Sabbath Rules and Regulations

Ann Spangler
Ann Spangler

My first encounter with Sabbath was not a foretaste of heaven. I remember visiting my grandparents one Sunday. To pass the time before dinner, my brother, sister, and I decided to go door-to-door selling magazine subscriptions to raise money for our school. We didn't know that my grandparents lived in the middle of a neighborhood filled with people who took Sunday seriously. After knocking on a couple of doors, we encountered a woman who seemed scandalized by our behavior. Scolding us soundly, she said, "I can't believe you are selling magazines on a Sunday!" Then, with a huff, she shut the door in our faces. We had thought we were doing something good by raising funds for our school. Now we felt like scoundrels and cheats though we didn't know why.

Years later when I began working in Christian publishing, I listened in on a conversation in which colleagues took turns describing their own childhood Sundays. Most had grown up in churches that observed strict regulations for how Sundays should and should not be spent. As children they were sometimes puzzled about why they were allowed to do one thing and not another. Many of them concluded that the key variable was "sweat." If an activity made you perspire, it was forbidden. Notably, none of them said anything about experiencing a sense of awe and peace as Susannah Heschel had characterized her own family's observance of the Sabbath.

The Jewish people, of course, are not strangers to the problem of legalism. In their earnest desire to keep God's commandments, they've developed a technique that involves "putting a fence around the law." For instance, instead of merely fasting for 24 hours on Yom Kippur, they fast for 25 hours, thereby ensuring that they are in compliance with the regulation. But the problem with erecting fences is that life itself can start to feel fenced in by countless rules and regulations.

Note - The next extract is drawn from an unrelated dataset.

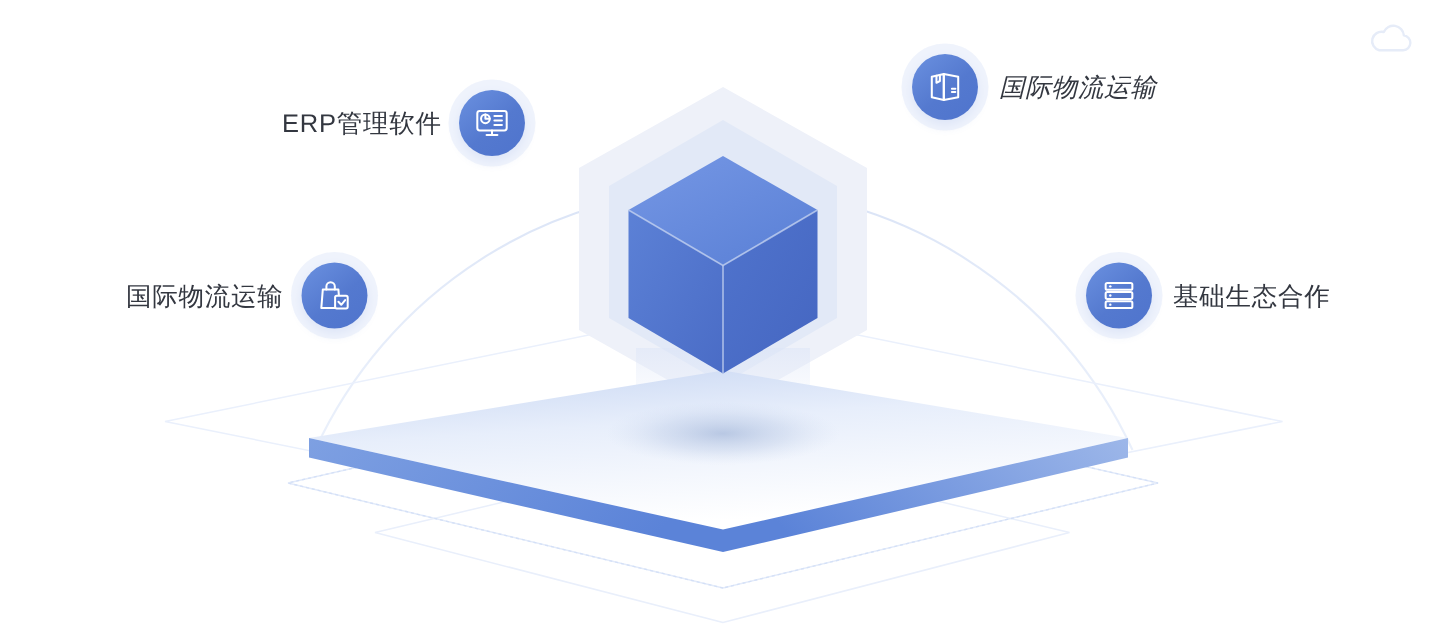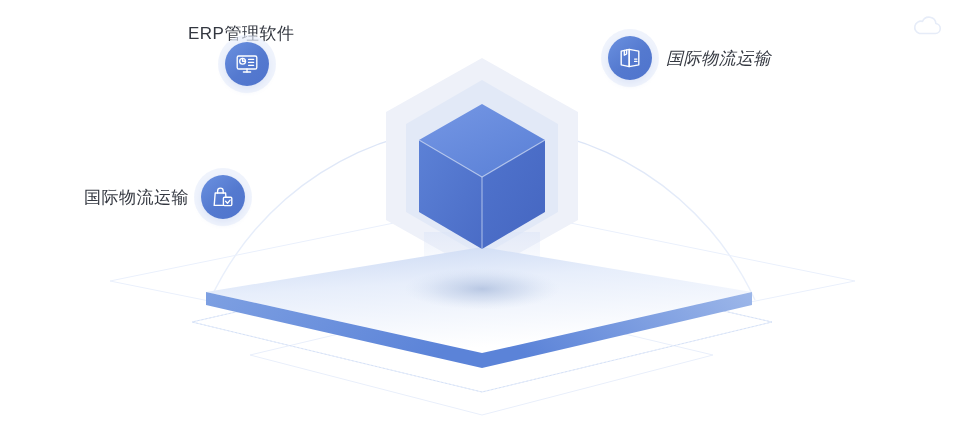"ERP管理软件" #node-erp { flex-direction: column -> none; top: 25px -> 60px }
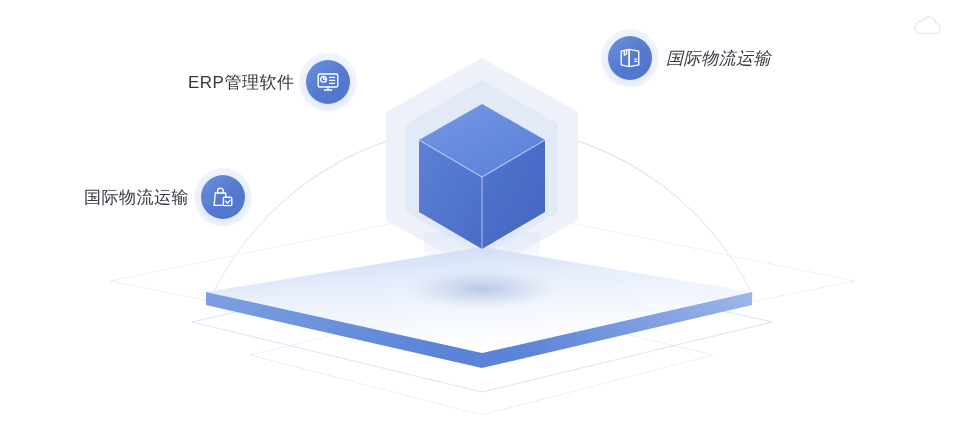"基础生态合作" div.node { html: none -> <div> <span> <svg> <rect></rect> <rect></rect> <rect></rect> <circle></circle> <circle></circle> <circle></circle> </svg> </span> <span>基础生态合作</span> </div> }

In his book The Rest of God, Mark Buchanan points out that "for a long while legalism was the hound that chased Sabbath, kept it gaunt and haunted." But for most of us that is no longer true, he said. Now the great killer of Sabbath is busyness. Lamenting his own harried schedule, Buchanan says,

I cannot think of a single advantage I've ever gained from being in a hurry. But a thousand broken and missed things, tens of thousands, lie in the wake of all that rushing.1





Originally published April 21, 2020.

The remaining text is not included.